На протяжении всего спектакля он сидел на виду у всех в партере с каменным выражением лица. И всем своим видом он указывал на то, что вы находитесь не где-нибудь, а именно на премьере пьесы “Фронт”. Присутствие Алексея Толстого придавало театральному действу политический смысл», — красочно описывал Толстого литературовед Эдуард Бабаев.
В Ташкенте Толстой возглавил худсовет ташкентского филиала «Советского писателя», готовился выпускать антологию современной польской поэзии (польский художник и поэт Юзеф Чапский позднее вспоминал: «К десяти часам вечера в большой гостиной мы собрались вокруг стола с вином и великолепным кишмишем, а также другими сластями.
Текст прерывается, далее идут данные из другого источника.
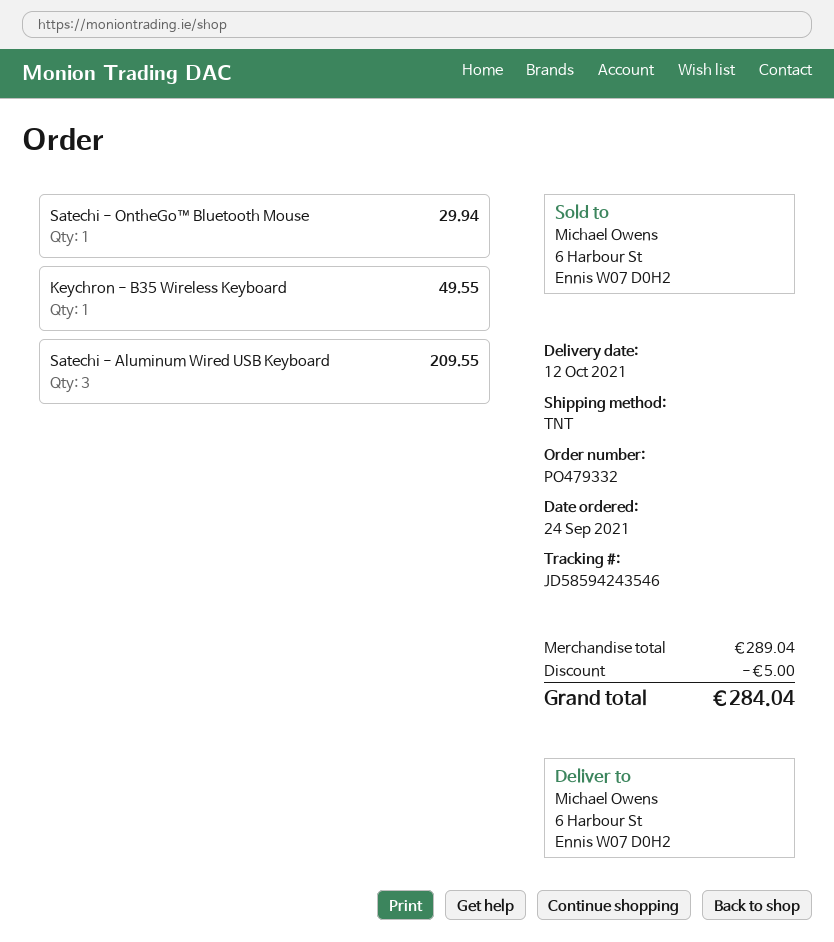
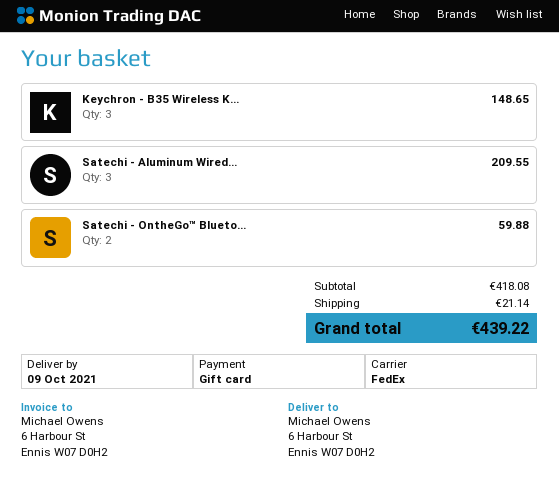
delivery date: 2021-10-12 -> 2021-10-09
shipping method: TNT -> FedEx
Satechi - OntheGo™ Bluetooth Mouse: 1 for 29.94 -> 2 for 59.88
Keychron - B35 Wireless Keyboard: 1 for 49.55 -> 3 for 148.65
subtotal: 289.04 -> 418.08
discount: 5.00 -> none
shipping: none -> 21.14
total: 284.04 -> 439.22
Жара спала. Было свежо и прохладно»), придумал устроить благотворительный спектакль в пользу детей, для которого сам написал шутливую пьесу и сыграл в ней роль. Его дом был снова полон народа, он помогал деньгами, продуктами, звонками, письмами, работой. Разумеется, выручить всех он не мог, да и не стремился, но одним из тех, кому Толстой, словно искупая вину перед Гаяной Кузьминой-Караваевой, помог очень, продлив дни жизни этого человека, был шестнадцатилетний юноша.